Kemudian berlanjut ke titik diskusi bahwa JAH barus saja berkomunikasi dengan salah seorang cucu tokoh pejuang Timor Timur, kemudian initial ‘CUCU’ itu menitipkan pesan berupa SURAT TERBUKA UNTUK PRESIDEN IR. H. JOKO WIDODO , berikut kami sampaikan disini:
…
Yang Mulia Joko Widodo
Presiden Republik Indonesia
Saya menulis kepada Bapak mengenai pemberian Bintang Jasa Utama Anda baru-baru ini kepada seorang Pembunuh Massal, Eurico Guterres. Sebagai korban dan penyintas teror menjelang berakhirnya kekuasaan Indonesia di pulau kecil saya, saya terkejut dan jijik dengan keputusan Bapak untuk menghormati orang tersebut di tahun-tahun terakhir Bapak sebagai Presiden yang telah memberikan banyak harapan untuk perubahan.
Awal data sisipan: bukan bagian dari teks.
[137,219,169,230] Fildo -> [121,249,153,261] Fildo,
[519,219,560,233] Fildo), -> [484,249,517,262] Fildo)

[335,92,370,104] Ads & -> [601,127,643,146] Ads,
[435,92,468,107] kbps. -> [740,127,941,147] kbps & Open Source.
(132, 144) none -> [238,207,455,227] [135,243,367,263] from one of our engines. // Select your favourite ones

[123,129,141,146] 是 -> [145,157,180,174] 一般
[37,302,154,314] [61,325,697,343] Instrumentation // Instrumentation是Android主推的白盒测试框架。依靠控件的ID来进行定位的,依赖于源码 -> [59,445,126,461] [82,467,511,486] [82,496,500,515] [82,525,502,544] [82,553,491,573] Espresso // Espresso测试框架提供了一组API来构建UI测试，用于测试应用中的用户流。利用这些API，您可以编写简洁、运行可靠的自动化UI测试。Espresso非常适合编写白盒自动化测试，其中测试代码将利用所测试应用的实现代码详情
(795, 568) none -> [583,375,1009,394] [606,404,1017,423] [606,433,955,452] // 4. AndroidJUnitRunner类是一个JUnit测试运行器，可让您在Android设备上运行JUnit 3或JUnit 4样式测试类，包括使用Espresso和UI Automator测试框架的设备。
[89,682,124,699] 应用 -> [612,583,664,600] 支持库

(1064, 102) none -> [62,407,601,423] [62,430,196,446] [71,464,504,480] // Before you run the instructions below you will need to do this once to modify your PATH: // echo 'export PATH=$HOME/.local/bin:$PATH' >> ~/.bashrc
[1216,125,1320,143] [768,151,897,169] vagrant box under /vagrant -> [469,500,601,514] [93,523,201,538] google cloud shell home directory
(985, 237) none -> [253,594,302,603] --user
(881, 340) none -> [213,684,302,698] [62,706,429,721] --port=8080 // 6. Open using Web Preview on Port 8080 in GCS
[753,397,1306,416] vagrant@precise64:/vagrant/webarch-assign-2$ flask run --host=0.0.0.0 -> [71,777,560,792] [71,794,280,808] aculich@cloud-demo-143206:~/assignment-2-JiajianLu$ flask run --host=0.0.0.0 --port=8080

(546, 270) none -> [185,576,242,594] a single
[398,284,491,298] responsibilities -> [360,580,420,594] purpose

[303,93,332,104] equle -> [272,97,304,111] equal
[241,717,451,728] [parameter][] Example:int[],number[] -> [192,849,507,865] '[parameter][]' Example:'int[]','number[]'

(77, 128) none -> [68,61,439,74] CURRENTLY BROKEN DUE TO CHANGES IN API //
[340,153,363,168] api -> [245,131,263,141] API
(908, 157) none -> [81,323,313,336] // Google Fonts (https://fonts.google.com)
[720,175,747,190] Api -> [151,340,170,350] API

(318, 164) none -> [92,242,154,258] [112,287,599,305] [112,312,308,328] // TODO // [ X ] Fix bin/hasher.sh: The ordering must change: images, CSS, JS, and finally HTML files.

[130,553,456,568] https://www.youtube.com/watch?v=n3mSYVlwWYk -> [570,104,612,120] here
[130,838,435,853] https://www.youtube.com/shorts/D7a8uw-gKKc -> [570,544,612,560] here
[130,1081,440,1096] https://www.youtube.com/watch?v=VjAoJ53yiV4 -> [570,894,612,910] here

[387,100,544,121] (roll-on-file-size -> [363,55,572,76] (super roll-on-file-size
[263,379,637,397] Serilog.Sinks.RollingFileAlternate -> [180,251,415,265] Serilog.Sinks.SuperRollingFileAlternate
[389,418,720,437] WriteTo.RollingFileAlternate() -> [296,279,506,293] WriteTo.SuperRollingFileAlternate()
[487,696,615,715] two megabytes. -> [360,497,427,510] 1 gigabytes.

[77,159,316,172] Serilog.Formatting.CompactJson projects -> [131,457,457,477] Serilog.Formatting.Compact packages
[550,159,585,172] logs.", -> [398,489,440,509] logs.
Saya juga adalah turunan Indonesia Pak, ibu saya berasal dari sisi barat Pulau Timor. Dan agar Bapak tahu, saya bangga dengan garis keturunan Indonesia saya, akan tetapi bukan karena Bapak atau semua orang yang pernah berkuasa yang telah melakukan pembantaian pada paruh saya yang lain, Timor-Leste. Saya bangga bahwa banyak warga sipil normal yang memiliki hati yang lebih besar untuk berdiri dengan kebenaran dalam kemanusiaan mereka terhadap ketidakadilan yang dilakukan terhadap siapa pun. Saya percaya mereka sama terkejut dan malunya seperti saya hari ini dengan keputusan Bapak.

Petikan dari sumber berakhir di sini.